● Activity: Among the lines below, output only those between the line holding "단구동 | 계획: 45485 -> 45484" and the line holding "학성동 | 계획: 5674 -> 5672", inclusive, exactly as written and with no pictures.

*** Records for the task ***

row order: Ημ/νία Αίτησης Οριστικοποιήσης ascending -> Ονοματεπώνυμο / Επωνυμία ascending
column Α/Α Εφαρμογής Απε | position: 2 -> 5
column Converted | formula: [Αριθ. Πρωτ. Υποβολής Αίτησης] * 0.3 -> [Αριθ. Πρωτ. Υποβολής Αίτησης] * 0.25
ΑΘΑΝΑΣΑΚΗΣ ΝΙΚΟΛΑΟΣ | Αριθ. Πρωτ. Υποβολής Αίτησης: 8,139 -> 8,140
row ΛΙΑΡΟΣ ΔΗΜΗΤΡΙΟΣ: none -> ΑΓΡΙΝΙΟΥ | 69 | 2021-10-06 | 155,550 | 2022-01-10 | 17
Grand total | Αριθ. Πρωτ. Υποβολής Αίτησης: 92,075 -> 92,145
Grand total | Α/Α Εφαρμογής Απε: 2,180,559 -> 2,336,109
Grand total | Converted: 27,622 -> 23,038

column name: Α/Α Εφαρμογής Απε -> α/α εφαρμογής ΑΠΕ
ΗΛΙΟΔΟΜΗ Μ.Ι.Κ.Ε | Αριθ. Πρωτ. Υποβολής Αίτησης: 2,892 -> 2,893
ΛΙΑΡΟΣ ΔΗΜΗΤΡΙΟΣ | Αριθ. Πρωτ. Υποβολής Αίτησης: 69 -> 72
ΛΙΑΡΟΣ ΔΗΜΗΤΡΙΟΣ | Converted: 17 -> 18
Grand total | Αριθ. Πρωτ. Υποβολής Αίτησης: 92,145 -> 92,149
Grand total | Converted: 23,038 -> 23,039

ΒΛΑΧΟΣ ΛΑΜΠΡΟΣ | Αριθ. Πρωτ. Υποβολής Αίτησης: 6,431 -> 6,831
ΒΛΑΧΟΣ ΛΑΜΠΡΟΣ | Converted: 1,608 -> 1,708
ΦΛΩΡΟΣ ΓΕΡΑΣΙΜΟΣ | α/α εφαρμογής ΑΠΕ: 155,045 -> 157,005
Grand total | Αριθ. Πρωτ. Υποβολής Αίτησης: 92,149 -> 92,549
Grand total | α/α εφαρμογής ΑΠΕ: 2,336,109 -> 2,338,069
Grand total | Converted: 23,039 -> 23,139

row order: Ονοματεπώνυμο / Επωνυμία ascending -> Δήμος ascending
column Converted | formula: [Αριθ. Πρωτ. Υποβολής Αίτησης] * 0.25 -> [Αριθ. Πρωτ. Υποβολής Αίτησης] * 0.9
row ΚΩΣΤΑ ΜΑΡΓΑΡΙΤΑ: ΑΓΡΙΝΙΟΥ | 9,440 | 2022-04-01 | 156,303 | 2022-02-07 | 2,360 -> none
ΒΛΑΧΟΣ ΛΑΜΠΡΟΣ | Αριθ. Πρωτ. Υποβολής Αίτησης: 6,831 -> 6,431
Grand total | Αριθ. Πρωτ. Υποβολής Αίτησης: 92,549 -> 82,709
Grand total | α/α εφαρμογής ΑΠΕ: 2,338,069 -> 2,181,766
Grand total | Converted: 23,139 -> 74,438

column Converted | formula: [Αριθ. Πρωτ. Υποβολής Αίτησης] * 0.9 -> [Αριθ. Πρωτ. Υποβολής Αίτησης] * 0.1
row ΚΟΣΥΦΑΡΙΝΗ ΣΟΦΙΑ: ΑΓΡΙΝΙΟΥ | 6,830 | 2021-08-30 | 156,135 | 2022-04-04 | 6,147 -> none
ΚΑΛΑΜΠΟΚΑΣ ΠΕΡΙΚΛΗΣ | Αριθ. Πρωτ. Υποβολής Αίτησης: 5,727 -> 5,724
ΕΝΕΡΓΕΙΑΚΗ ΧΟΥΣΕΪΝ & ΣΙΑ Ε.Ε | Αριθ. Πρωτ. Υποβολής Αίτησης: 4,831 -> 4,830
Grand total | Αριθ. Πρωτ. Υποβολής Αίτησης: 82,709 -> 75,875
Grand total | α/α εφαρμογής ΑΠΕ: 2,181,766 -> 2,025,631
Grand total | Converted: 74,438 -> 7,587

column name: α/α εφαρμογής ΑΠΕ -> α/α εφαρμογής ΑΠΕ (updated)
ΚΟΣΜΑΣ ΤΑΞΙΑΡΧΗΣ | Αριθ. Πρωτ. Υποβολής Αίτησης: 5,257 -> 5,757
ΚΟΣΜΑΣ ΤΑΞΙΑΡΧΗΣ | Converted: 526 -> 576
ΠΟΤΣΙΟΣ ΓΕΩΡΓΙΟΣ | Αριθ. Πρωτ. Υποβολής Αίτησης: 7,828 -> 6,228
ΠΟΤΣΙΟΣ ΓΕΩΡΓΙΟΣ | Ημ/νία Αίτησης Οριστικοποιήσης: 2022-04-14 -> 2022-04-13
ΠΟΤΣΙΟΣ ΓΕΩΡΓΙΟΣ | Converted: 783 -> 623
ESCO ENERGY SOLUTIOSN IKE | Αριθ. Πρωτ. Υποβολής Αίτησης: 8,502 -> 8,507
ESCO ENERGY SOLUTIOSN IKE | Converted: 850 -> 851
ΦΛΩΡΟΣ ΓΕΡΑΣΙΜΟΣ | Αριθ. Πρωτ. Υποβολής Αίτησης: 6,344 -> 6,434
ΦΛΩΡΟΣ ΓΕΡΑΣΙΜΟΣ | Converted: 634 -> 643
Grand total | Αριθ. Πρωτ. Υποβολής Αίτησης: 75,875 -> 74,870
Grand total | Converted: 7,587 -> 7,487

*** End of Records for the task ***
*** Records for the task ***

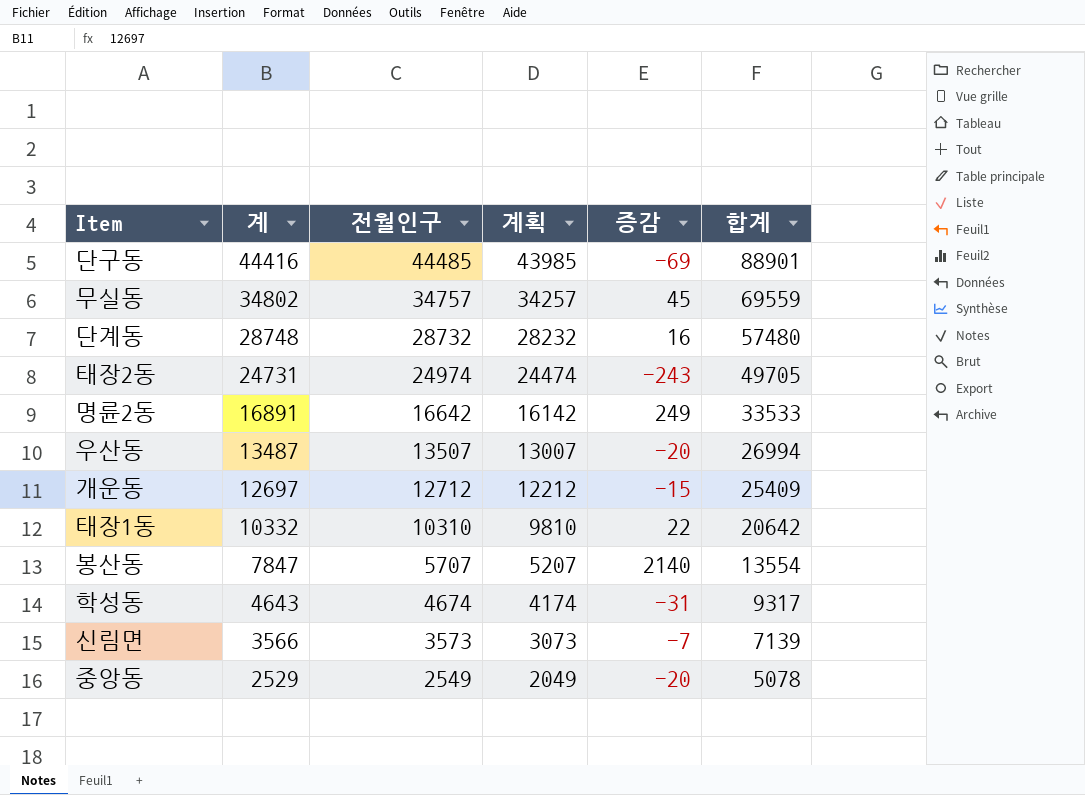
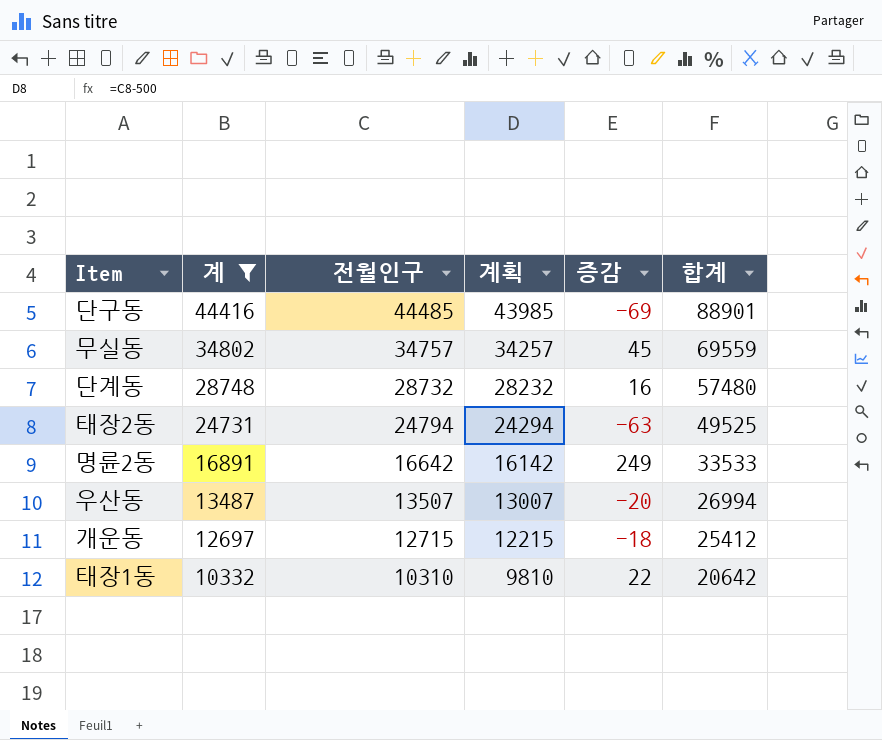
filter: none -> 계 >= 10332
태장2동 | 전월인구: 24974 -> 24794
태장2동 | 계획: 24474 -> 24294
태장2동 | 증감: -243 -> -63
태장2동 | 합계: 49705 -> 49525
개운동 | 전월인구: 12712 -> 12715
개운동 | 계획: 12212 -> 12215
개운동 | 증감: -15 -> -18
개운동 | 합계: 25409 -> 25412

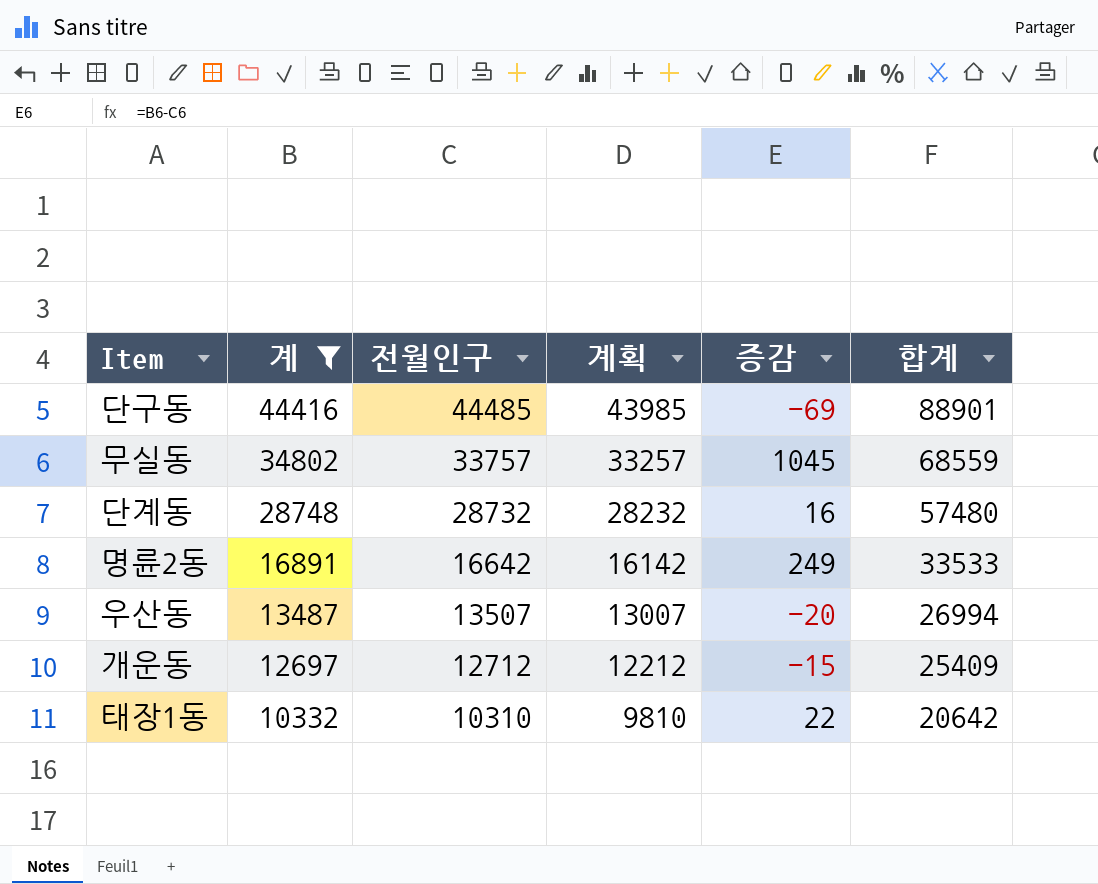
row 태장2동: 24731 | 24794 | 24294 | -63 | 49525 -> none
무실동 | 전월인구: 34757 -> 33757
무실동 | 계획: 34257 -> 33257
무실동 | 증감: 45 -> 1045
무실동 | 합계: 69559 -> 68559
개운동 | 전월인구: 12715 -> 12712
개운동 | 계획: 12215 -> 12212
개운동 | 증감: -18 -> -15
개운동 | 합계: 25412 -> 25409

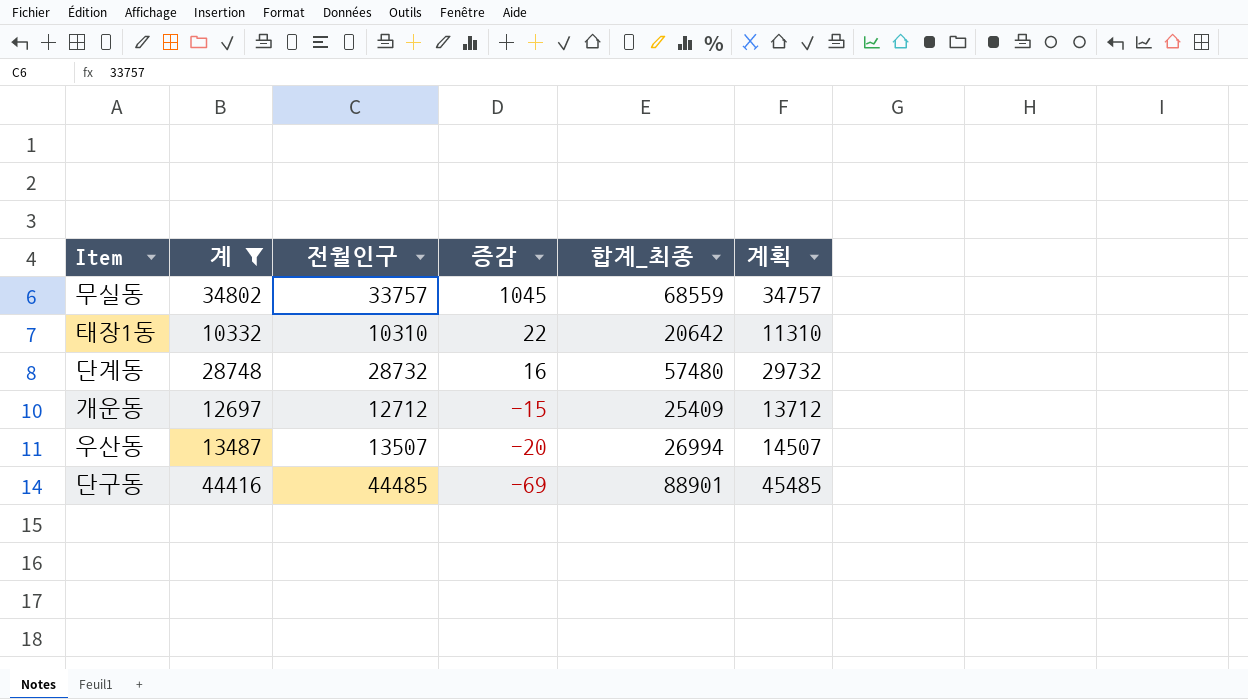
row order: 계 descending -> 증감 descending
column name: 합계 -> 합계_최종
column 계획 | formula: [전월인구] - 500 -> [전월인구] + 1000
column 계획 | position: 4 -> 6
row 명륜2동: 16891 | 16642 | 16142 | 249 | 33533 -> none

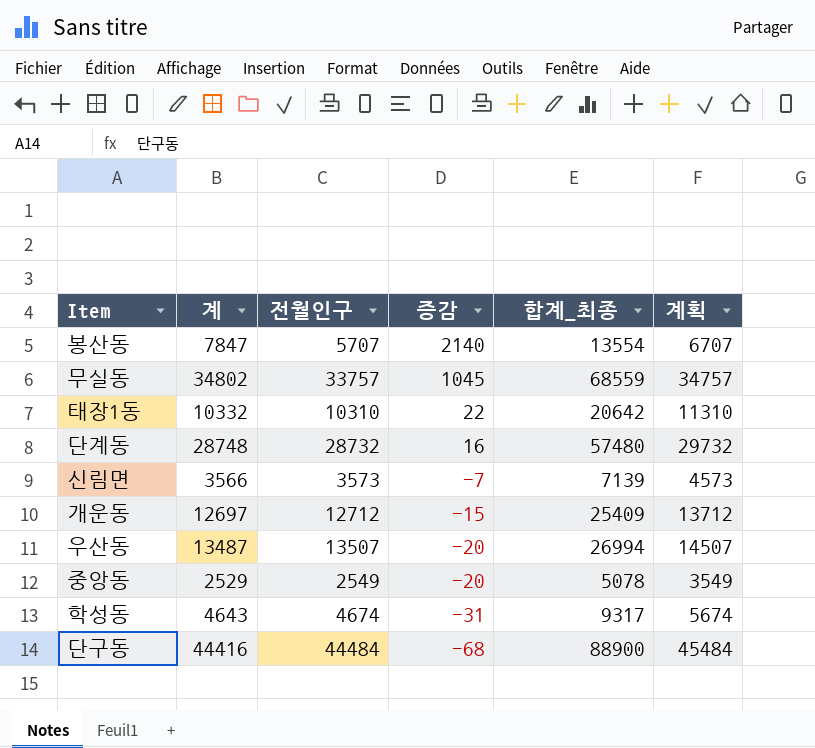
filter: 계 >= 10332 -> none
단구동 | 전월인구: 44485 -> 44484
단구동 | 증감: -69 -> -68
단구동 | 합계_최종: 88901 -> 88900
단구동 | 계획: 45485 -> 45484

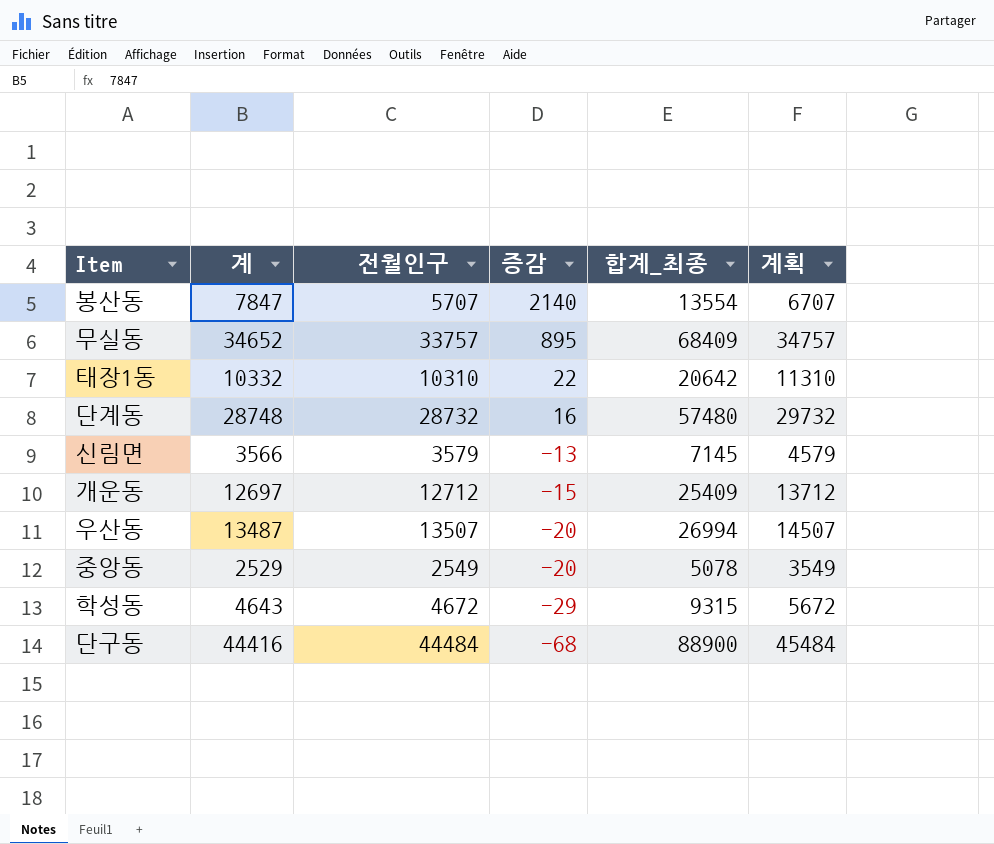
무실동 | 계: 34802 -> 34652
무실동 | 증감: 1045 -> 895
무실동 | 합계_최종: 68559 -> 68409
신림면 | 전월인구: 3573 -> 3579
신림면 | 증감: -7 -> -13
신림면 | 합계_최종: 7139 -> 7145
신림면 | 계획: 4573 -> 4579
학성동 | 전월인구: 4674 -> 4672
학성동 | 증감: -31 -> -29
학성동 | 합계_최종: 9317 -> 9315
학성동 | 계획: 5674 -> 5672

*** End of Records for the task ***

● Response:
단구동 | 계획: 45485 -> 45484

무실동 | 계: 34802 -> 34652
무실동 | 증감: 1045 -> 895
무실동 | 합계_최종: 68559 -> 68409
신림면 | 전월인구: 3573 -> 3579
신림면 | 증감: -7 -> -13
신림면 | 합계_최종: 7139 -> 7145
신림면 | 계획: 4573 -> 4579
학성동 | 전월인구: 4674 -> 4672
학성동 | 증감: -31 -> -29
학성동 | 합계_최종: 9317 -> 9315
학성동 | 계획: 5674 -> 5672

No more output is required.